I too am open to a different approach. But it has to be one that will actually work. I’m not about to latch onto something just because it’s different. This is Alba’s big failure. It is why the party is making no impression on the polls. It just isn’t convincing anything like enough people. From the outset, the attitude has been on of easy entitlement. As if they genuinely believed they only had to start a new independence party and people were bound to vote for it. Worse than that, they either seriously supposed the SNP was going to help them take ‘their’ votes or they knew damned fine this could not happen in the real world and they just wanted a stick with which to beat Sturgeon’s mob. Either way, I’m left asking what’s so different about Alba.

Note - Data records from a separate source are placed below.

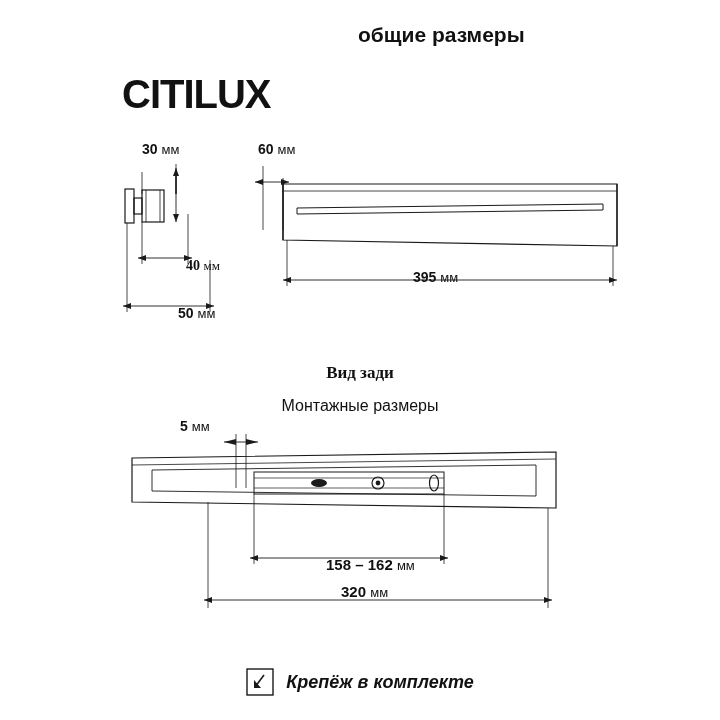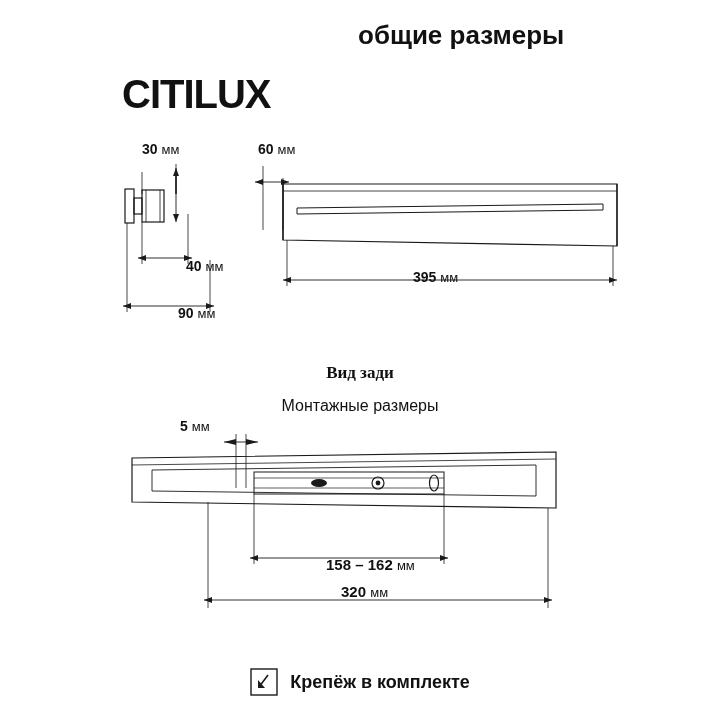"общие размеры" .header-title .sub { font-size: 26px -> 21px }
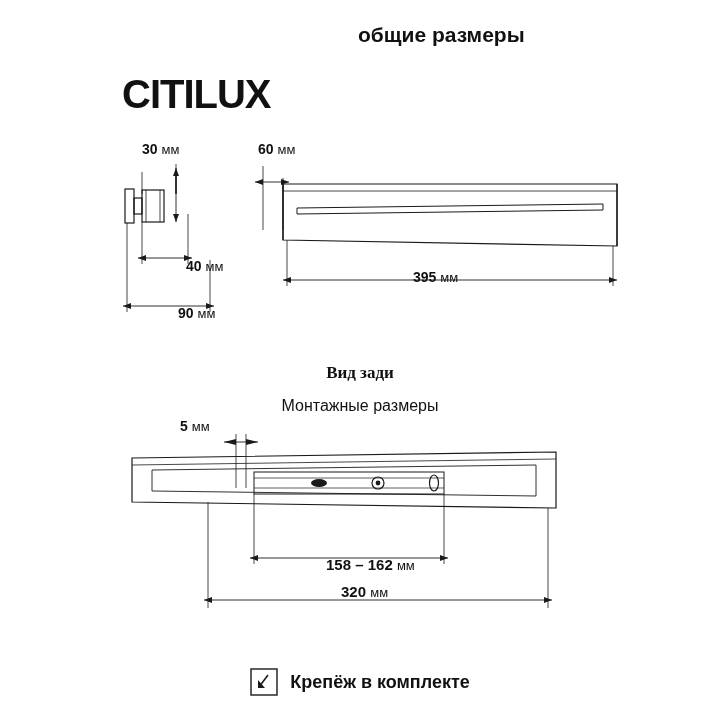"40 мм" div.lbl { font-family: none -> Liberation Serif, serif }
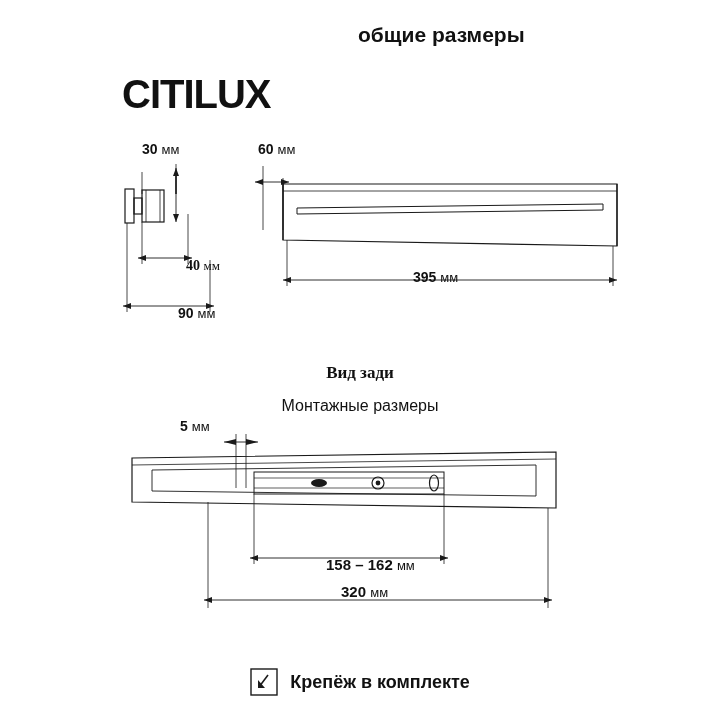"90" b { text: 90 -> 50 }
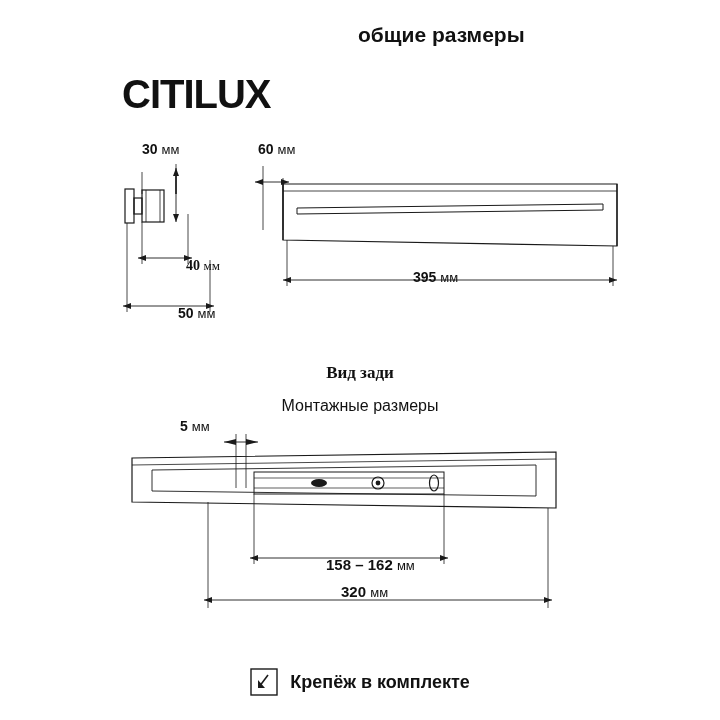"Крепёж в комплекте" .footer-note { font-style: none -> italic }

Alba didn’t create the divisions in the Yes movement. But it aggravated the situation by providing a place for the disaffected to go. It was Sturgeon and the SNP that alienated them, for sure. The cracks were there. Alba simply made it easier for those cracks to become yawning gaps. It was obvious from the outset that a party which was attracting almost exclusively the disaffected supporters of another party would give rise to a certain mutual antipathy. It was the responsibility of the leadership of both parties to ensure that this antipathy didn’t manifest as open enmity. Mainly, this responsibility fell to Alba as it was the newcomer and the ‘little guy’. It had most to lose from open warfare with the SNP. The SNP didn’t try very hard to prevent the relationship deteriorating. But they had no real motivation to do that. The Alba leadership handled things even more atrociously. By demanding that the SNP do things that no political party was ever going to do – things which the SNP’s own constitution forbade it from doing – the Alba leadership set the scene for the SNP to be even more bitterly resented by the disaffected than previously. As well as triggering defensive reactions from SNP supporters which were then labelled abuse and so the downward spiral is set in motion.
All of this was visible from miles off. But the supposed big brains of our own political elite appeared oblivious to what was approaching. The outcome is something which so perfectly serves the purposes of the British state that many people fall into the trap of conspiracy theory. Which is nonsense, of course. But it nonetheless generates more unease with the SNP and hence more defensiveness on their part.
The other option was to fix what was broken instead of trying to create a replacement. In fact, that wasn’t the other option it was the only option. All logic and all understanding of how politics works and all awareness of the realities of the situation screamed in our faces that we should all be focused on fixing the SNP because as far as Scotland’s cause is concerned the SNP really is the only game in town. That harsh reality doesn’t change just because we don’t like it. But that’s where much of the fantasy politics comes in. The tendency to wishful thinking and the reaching for general-purpose ‘solutions’ that are part of human nature. Wittingly or otherwise, Alba played on this. Personally, I don’t think it was intentional. Not wholly, anyway. But Alba exploited the naivety of the naïve and the desperation of the desperate and the frustration of the frustrated by peddling their ‘supermajority’ > dissolve parliament > force plebiscitary election snake-oil. Which was a pile of pish. But a pile of pish that appeared as a heap of honey to those who really, really wanted to see a heap of honey.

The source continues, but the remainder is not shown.